We anticipate a full complement of participants in this year’s Briefing Course: nearly twenty, as of this writing. They are from Canada, the United States, Bangladesh, Pakistan, and the Democratic Republic of Congo. There is power-plant engineer among them, a military officer, a social worker, a teacher, several business people, a pastor, and more. Some are feeling called specifically to Africa. Others to Asia. Others, simply, are ready for anything, anywhere.

Here is a slice of their lives:

“A passion to do the will of my Father in heaven burns brightly in me….” (DB)

“…we seek to answer God’s call to advance his Kingdom…. to reach those who do not yet know His name.” (JPB)

“[I have] discovered a great passion to evangelize.” (JW)
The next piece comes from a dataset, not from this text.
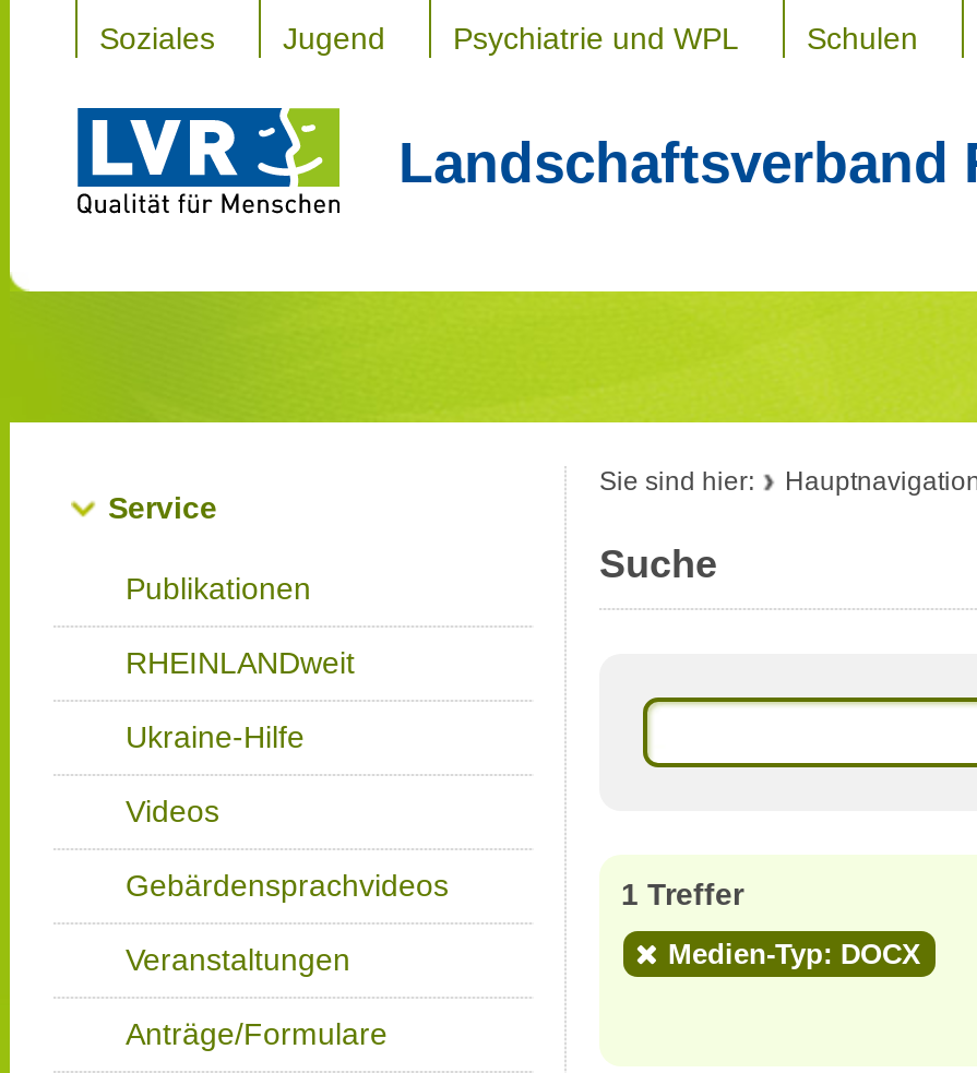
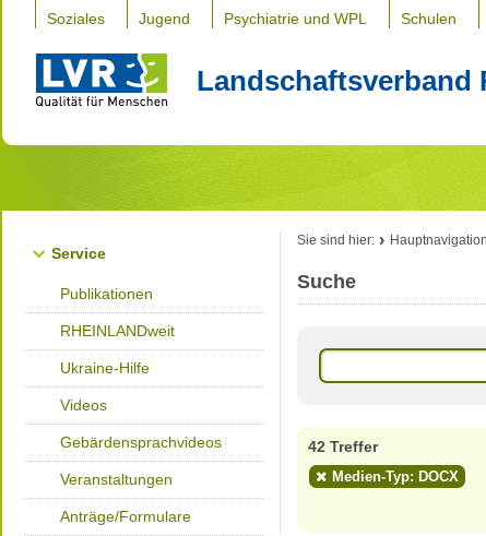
[621,877,743,911] 1 Treffer -> [308,438,378,455] 42 Treffer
“…we thought we wouldn’t be good missionaries because we weren’t pastors…. [Now God] has shown us that he has great plans to use people with all kinds of backgrounds for his service.” (NJM)
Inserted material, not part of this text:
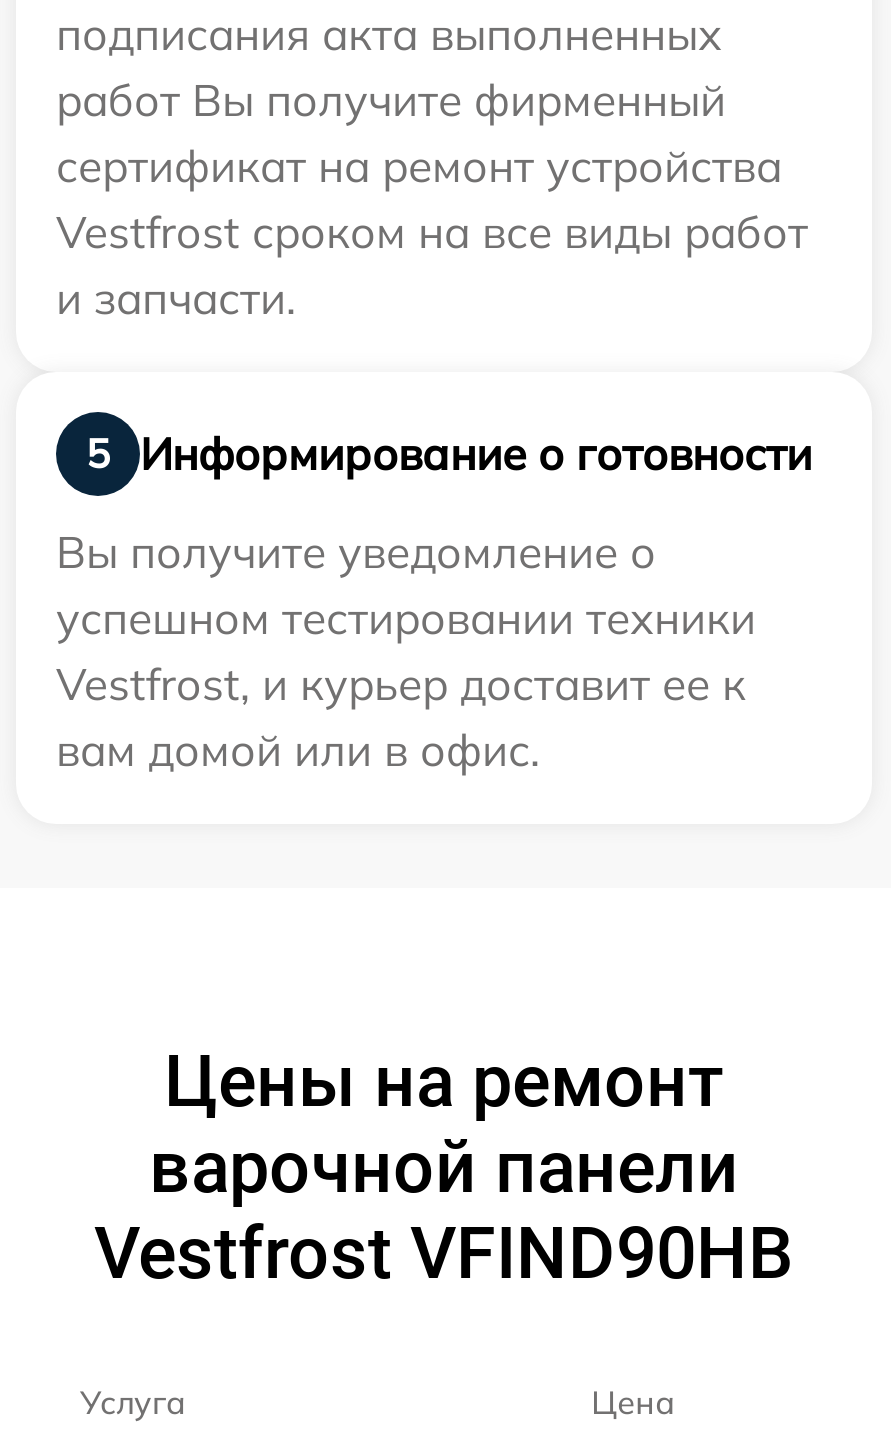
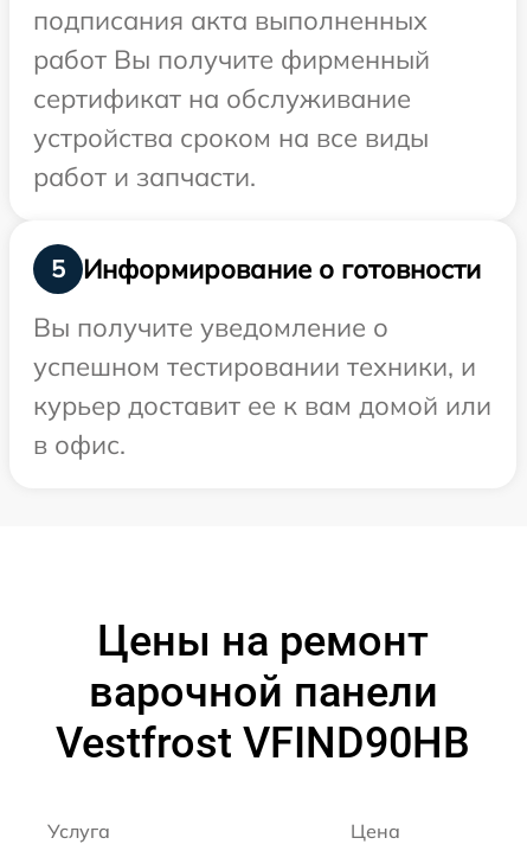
[56,139,808,327] сертификат на ремонт устройства | Vestfrost сроком на все виды работ | и запчасти. -> [33,82,429,194] сертификат на обслуживание | устройства сроком на все виды | работ и запчасти.
[56,591,756,779] успешном тестировании техники | Vestfrost, и курьер доставит ее к | вам домой или в офис. -> [33,350,491,462] успешном тестировании техники, и | курьер доставит ее к вам домой или | в офис.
“[Christ’s] grace and mercy call me back to the foot of the cross every day….” (NH)

“I can’t imagine my life without Jesus and the love and forgiveness he has shown me.” (HRP)

“I am willing to go wherever God calls me.” (HRP)
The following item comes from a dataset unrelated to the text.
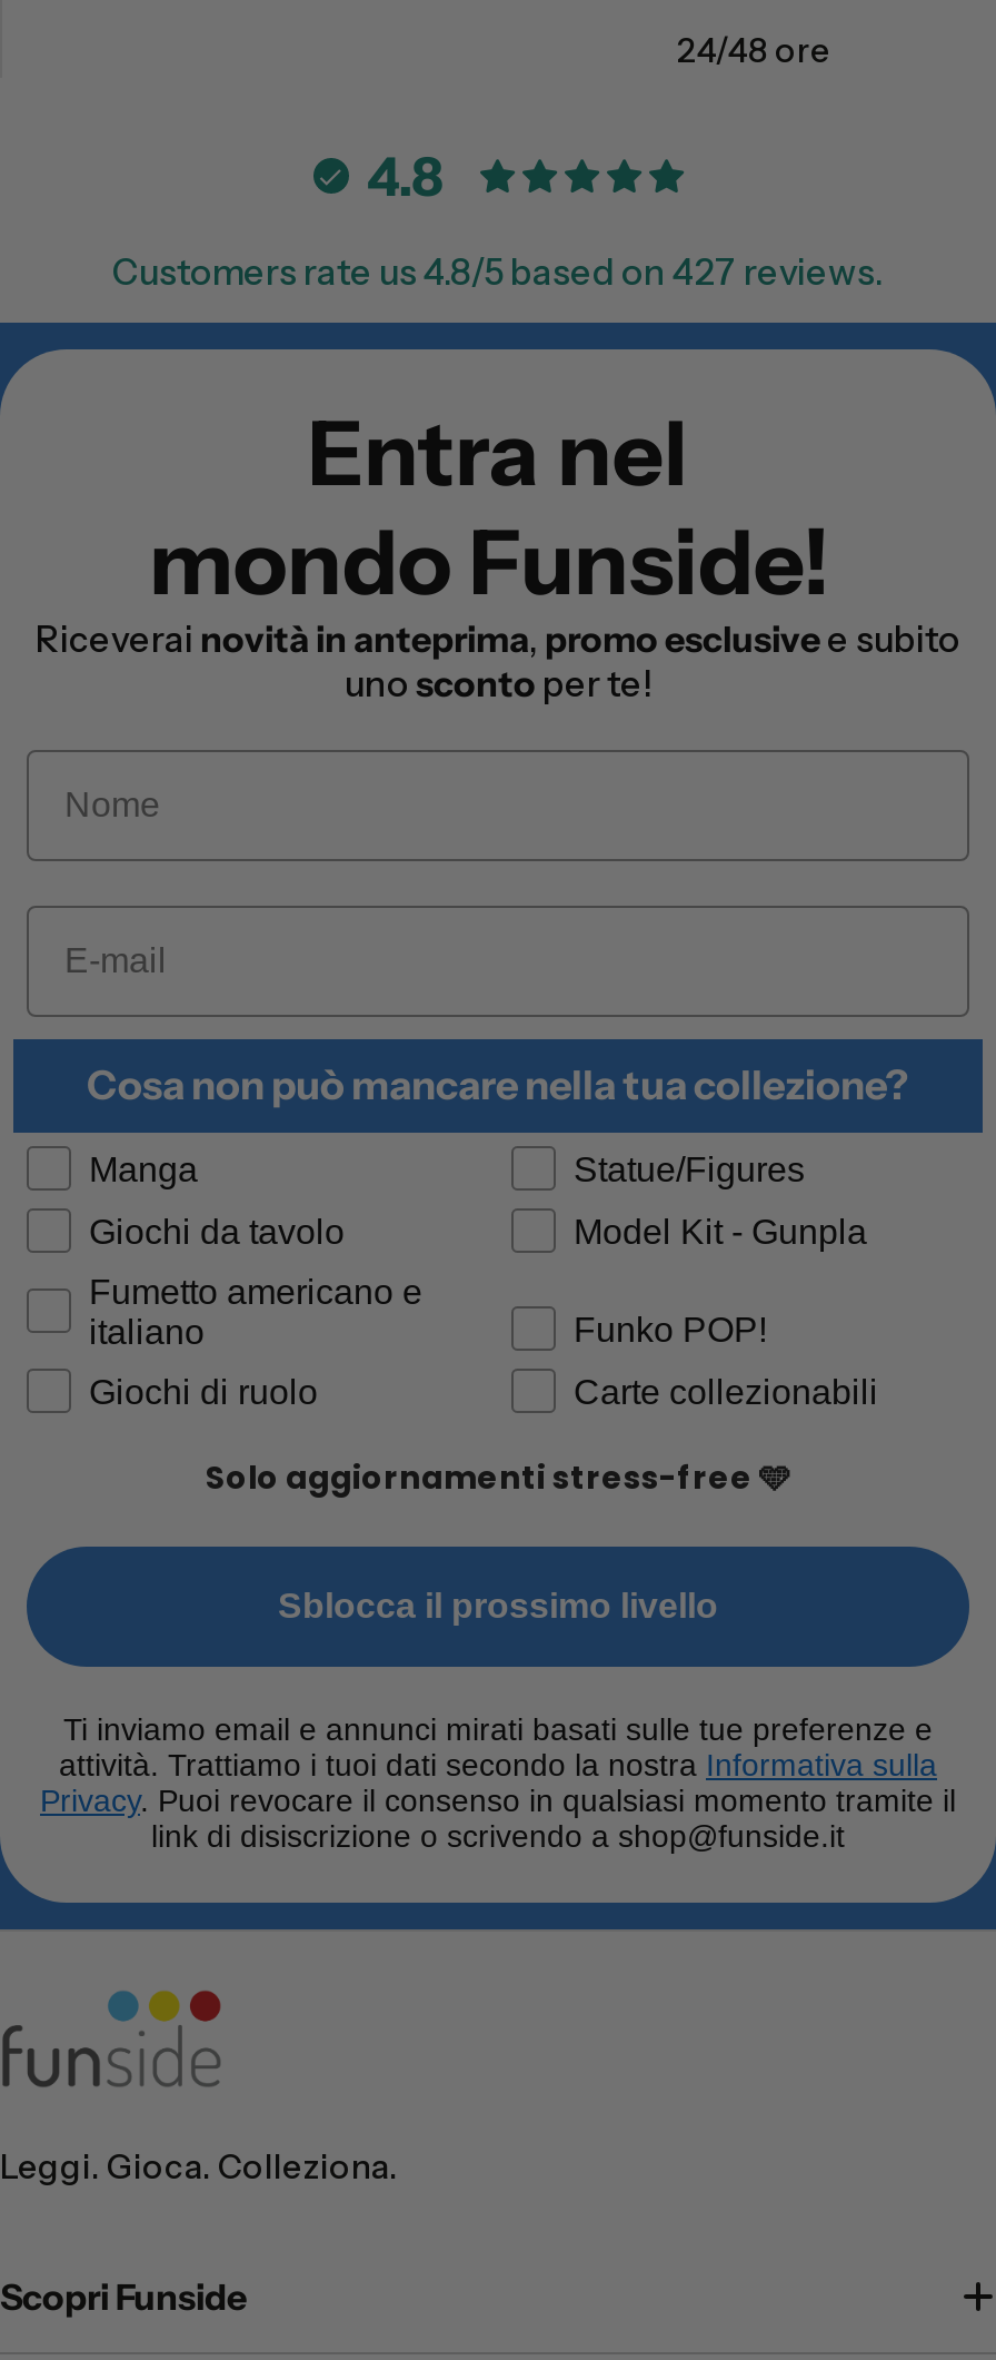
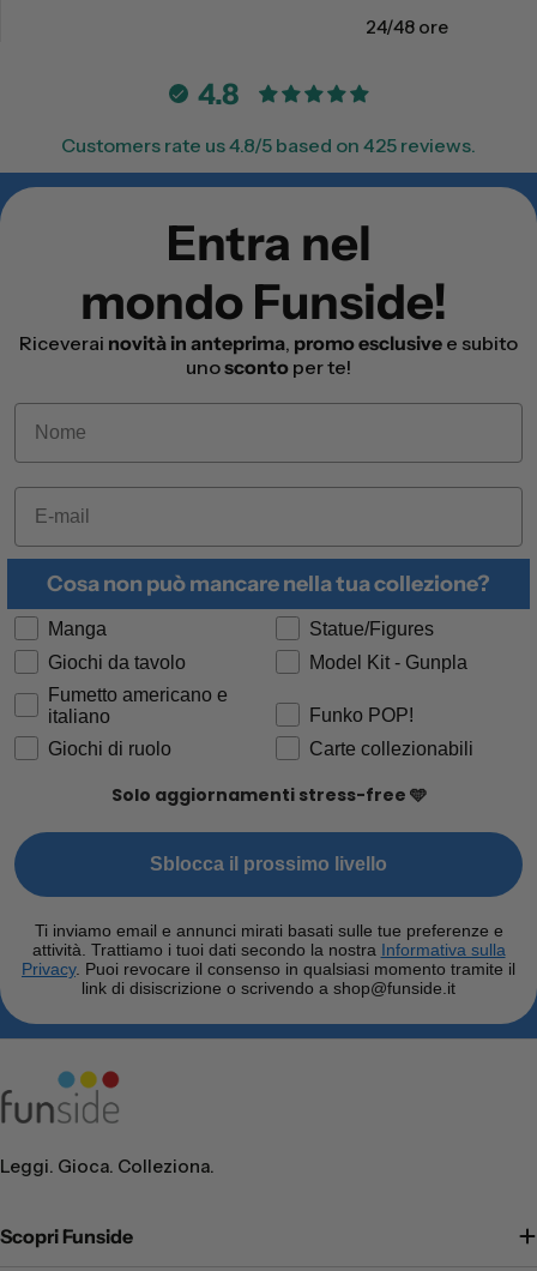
[112,250,884,294] Customers rate us 4.8/5 based on 427 reviews. -> [61,133,476,157] Customers rate us 4.8/5 based on 425 reviews.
“I’m not sure how or where God will lead…. But it’s a fun mystery.” (AN)

Where do people like these come from?

Let me return to a bit of research that we introduced last month. People like these, a case could be made, come from people like Hauge. They come from movements like SAMPL. A gospel “spark” has gotten hold of people like these. And the gospel has made them new.

Alison Stibbe  describes the message of Hans Nielsen Hauge as a kind of prophetism, after the model of Walter Brueggemann.[1] Here is a tradition that “deconstructs” a privileged way of viewing things in order to “recon­struct” a radical alternative. It builds an alternative “imagination,” you might say – an imagination that we often find at Briefing Course.

The view that professional clergy accomplish most every important spiritual thing is deconstructed. Hauge looked instead to the believing sisters and brothers – students, farmers, plumbers, peasants – as the indispensable means of God’s mission in the world. The view that theological things are only apparent to professional theological people is deconstructed. Hauge emphasized simple surrender to the Living Lord Jesus in simple hearts of faith. And a view that made abstract ciphers of the world’s lost – this, too, is deconstructed. Hauge understood lostness from personal experience – and would bend every effort to reach into the lostness with the life-giving gospel of Jesus.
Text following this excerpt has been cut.